Although decision-making after receiving genetic results is complex, it doesn’t fully explain people’s choices around getting tested in the first place. Precisely why only about 30% of people opt for tests is unclear. In two studies^3,4, Kurian and her colleagues found that this trend persisted for individuals diagnosed with breast or ovarian cancer across California and Georgia between 2012 and 2019. Rates of genetic testing were lower in Black patients than in white patients, and in uninsured patients than in those with health insurance.

“It’s not sufficient to simply put out guidelines saying all individuals with ovarian cancer should get genetic testing — it has to be implemented,” says genetic counsellor Alanna Rahm at the Geisinger Health System in Danville, Pennsylvania. “The reasons not to get tested could stem from issues at many levels — the individual, provider, systemic concerns or simply more things to worry about than whether the cancer is hereditary.”

Moreover, some people who do get tested might find there’s little to be done with the results. For instance, individuals might learn their genes have ‘variants of unknown significance’ — meaning that although certain mutations in the gene are pathogenic, their particular versions of the sequence carry alternative mutations with unknown functions. For such carriers, clinicians offer no advice except to wait and watch, and keep track of what research unveils about their genes.

Younger previvors might also find themselves on the ‘wait and watch’ path because of their age. For one-third of her life, Chmielewski has known she could carry her mother’s BRCA1-conferred risk of ovarian cancer, but the family’s doctors recommended she wait until the age of 18 for a genetic test. Cook’s medical history suggested hormonal birth-control pills might have stopped her first tumours from growing, however, so Chmielewski is already taking the drugs. “We talked about her future and what we should do now to prevent it,” Cook says. “They suggested putting her on the pill right away, since it might help keep it at bay.”

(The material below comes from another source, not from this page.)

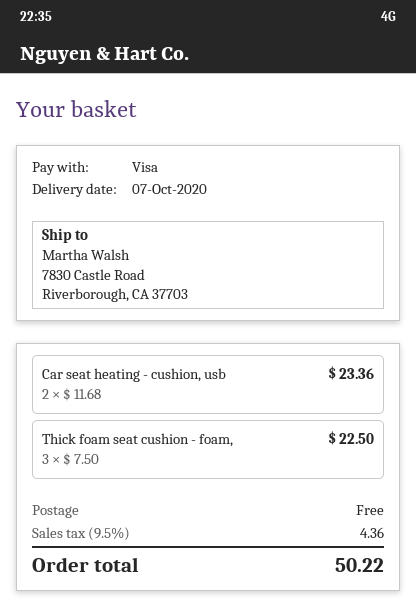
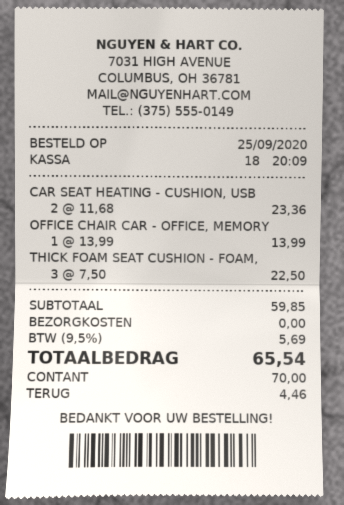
payment method: Visa -> cash
OFFICE CHAIR CAR - OFFICE, MEMORY: none -> 1 x 13.99 = 13.99
tax: 9.5% = 4.36 -> 9.5% = 5.69
total: 50.22 -> 65.54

Chmielewski’s experience with her mother’s illness has guided many of her choices. In secondary school, she began taking university courses in genetics, and she plans to have children early in life. But family members don’t have to decide their lives on the basis of whether a cancer ‘runs in the family’. Finding out that you don’t share the risk gene can be liberating, Kurian says. “That was always the promise of genetic testing.” But for some, the certainty of knowing that they do carry a variant is liberating in itself.

Chmielewski got tested shortly after her birthday this year, and learnt she has inherited her mother’s risk of cancer. “If I hadn’t seen what my mom went through, getting tested might have made me anxious,” Chmielewski says. “But watching my mom go through so much, I never have doubted whether or not I’m going to get tested. No matter how scary it might be, I would rather know.”